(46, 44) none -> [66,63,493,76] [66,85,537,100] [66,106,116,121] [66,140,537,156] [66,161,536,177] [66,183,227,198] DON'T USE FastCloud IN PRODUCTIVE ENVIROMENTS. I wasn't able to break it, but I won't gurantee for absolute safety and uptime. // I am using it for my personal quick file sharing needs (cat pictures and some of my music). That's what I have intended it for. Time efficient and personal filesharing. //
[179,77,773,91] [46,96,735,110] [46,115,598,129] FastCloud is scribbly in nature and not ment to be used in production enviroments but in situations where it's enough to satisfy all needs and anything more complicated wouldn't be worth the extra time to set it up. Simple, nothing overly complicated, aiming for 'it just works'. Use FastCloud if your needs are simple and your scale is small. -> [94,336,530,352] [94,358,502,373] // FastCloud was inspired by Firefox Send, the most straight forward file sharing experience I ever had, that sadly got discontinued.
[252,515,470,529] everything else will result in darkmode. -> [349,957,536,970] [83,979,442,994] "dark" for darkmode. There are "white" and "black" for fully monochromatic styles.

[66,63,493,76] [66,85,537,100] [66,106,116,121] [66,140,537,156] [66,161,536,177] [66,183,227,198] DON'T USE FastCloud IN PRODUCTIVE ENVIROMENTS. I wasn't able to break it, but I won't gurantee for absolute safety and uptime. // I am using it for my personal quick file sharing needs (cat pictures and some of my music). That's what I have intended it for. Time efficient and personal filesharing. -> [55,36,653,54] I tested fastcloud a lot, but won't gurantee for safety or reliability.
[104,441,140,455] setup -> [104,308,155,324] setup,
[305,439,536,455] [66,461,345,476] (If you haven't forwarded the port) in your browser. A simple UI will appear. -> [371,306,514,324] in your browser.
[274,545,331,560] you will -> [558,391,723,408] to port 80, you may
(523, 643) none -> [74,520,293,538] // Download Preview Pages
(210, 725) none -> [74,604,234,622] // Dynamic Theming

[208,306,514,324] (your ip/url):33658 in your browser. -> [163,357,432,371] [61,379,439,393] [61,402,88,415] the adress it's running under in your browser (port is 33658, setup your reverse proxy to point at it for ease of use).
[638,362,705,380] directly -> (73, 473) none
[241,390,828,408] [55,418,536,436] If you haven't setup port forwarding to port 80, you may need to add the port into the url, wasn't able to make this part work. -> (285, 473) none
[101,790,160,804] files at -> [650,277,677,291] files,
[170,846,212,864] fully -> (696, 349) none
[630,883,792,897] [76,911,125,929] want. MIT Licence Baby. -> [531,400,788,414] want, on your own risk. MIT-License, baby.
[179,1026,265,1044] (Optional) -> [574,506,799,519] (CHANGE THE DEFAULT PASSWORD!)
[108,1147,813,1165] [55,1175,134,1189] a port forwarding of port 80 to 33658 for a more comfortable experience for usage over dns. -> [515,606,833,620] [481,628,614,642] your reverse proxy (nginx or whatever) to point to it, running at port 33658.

* * * *

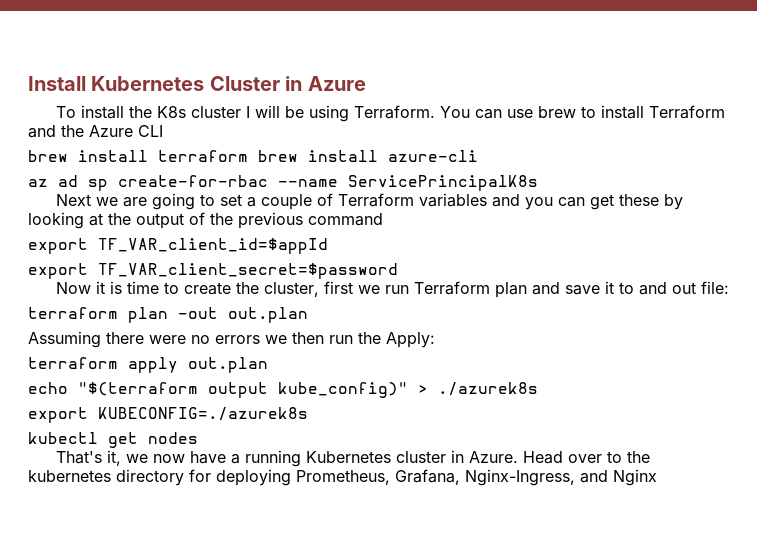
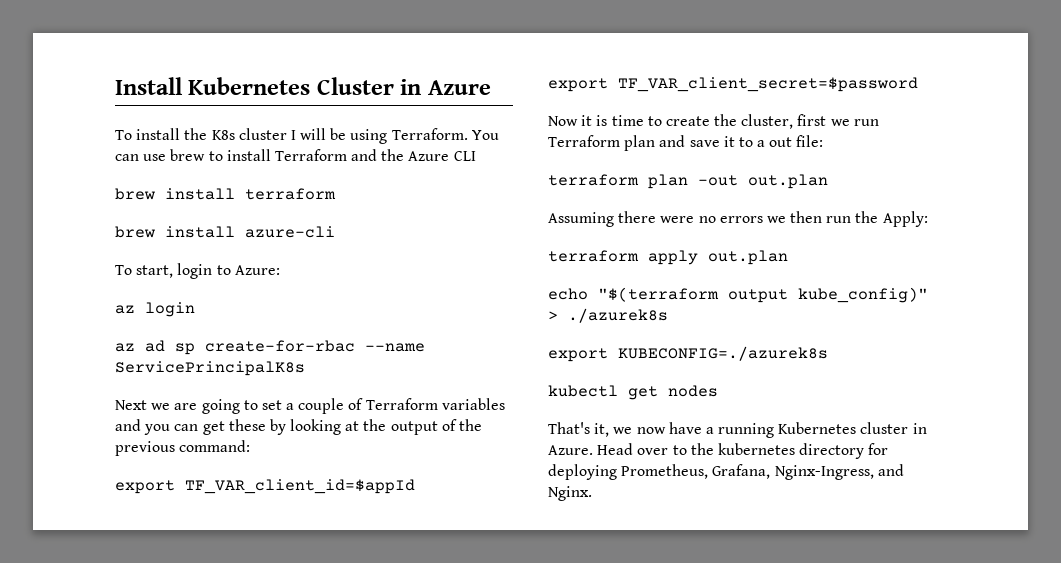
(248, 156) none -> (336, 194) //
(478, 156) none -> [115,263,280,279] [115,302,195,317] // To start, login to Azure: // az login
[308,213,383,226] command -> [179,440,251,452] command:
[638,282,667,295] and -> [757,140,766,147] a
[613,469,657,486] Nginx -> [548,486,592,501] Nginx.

* * * *

## TASK INSTRUCTIONS
Report the total of lines above containing the string "point", and write nothing besides it.

## SOLVED PROBLEM
2